> [What you need to do] Filter the data below for the string "dados" and copy each matching line.

(Entries taken from a collection)
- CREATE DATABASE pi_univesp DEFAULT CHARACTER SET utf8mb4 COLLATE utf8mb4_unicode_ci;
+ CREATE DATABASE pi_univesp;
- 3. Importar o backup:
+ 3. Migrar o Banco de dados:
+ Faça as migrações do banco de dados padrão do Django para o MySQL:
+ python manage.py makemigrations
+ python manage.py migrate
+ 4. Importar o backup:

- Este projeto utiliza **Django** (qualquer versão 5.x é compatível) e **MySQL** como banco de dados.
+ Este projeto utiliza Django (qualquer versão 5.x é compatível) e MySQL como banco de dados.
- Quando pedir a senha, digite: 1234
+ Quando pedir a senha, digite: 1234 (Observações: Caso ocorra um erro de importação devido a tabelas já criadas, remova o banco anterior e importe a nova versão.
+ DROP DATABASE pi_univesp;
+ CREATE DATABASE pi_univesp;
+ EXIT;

==

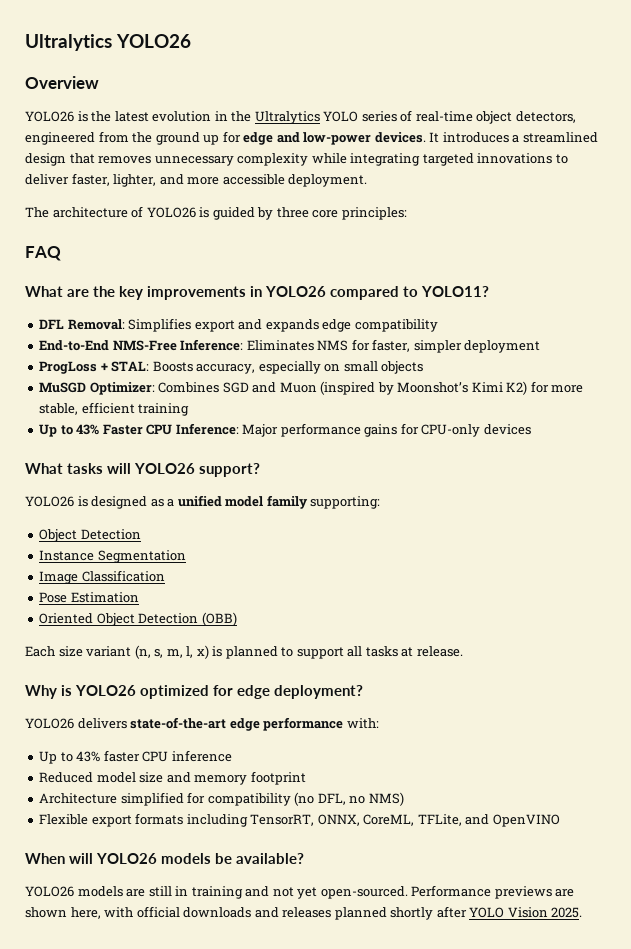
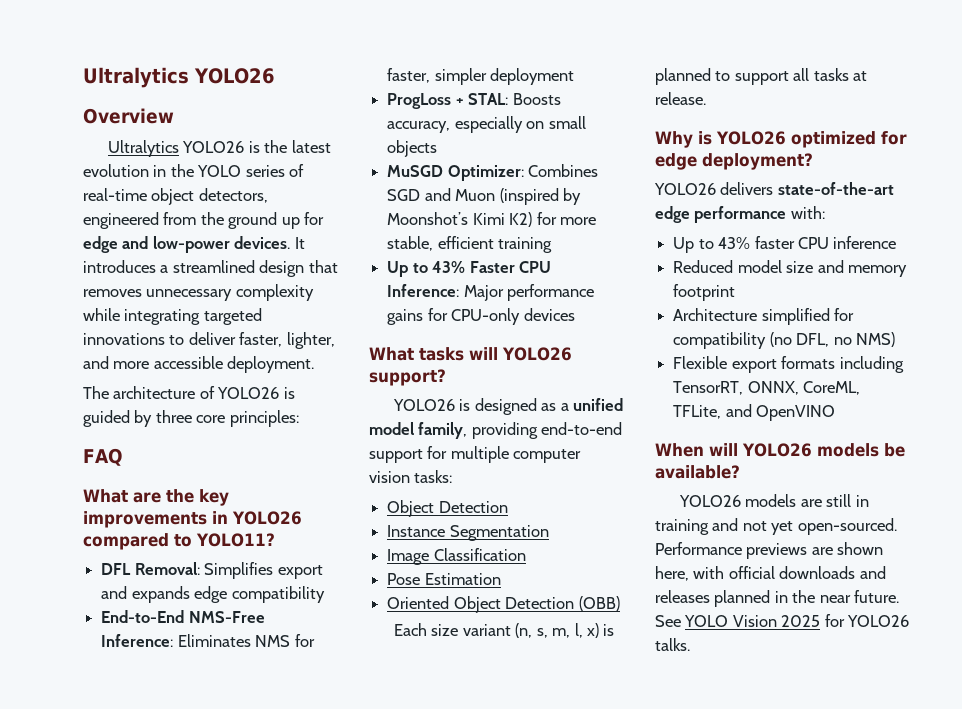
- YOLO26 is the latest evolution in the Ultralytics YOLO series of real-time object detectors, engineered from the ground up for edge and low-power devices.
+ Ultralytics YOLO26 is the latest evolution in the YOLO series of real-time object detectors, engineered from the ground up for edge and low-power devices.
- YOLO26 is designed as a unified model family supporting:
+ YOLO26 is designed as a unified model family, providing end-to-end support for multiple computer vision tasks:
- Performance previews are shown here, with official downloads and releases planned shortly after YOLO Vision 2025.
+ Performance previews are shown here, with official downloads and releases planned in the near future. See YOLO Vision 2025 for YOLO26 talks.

> [Result]
+ 3. Migrar o Banco de dados:
+ Faça as migrações do banco de dados padrão do Django para o MySQL:
- Este projeto utiliza **Django** (qualquer versão 5.x é compatível) e **MySQL** como banco de dados.
+ Este projeto utiliza Django (qualquer versão 5.x é compatível) e MySQL como banco de dados.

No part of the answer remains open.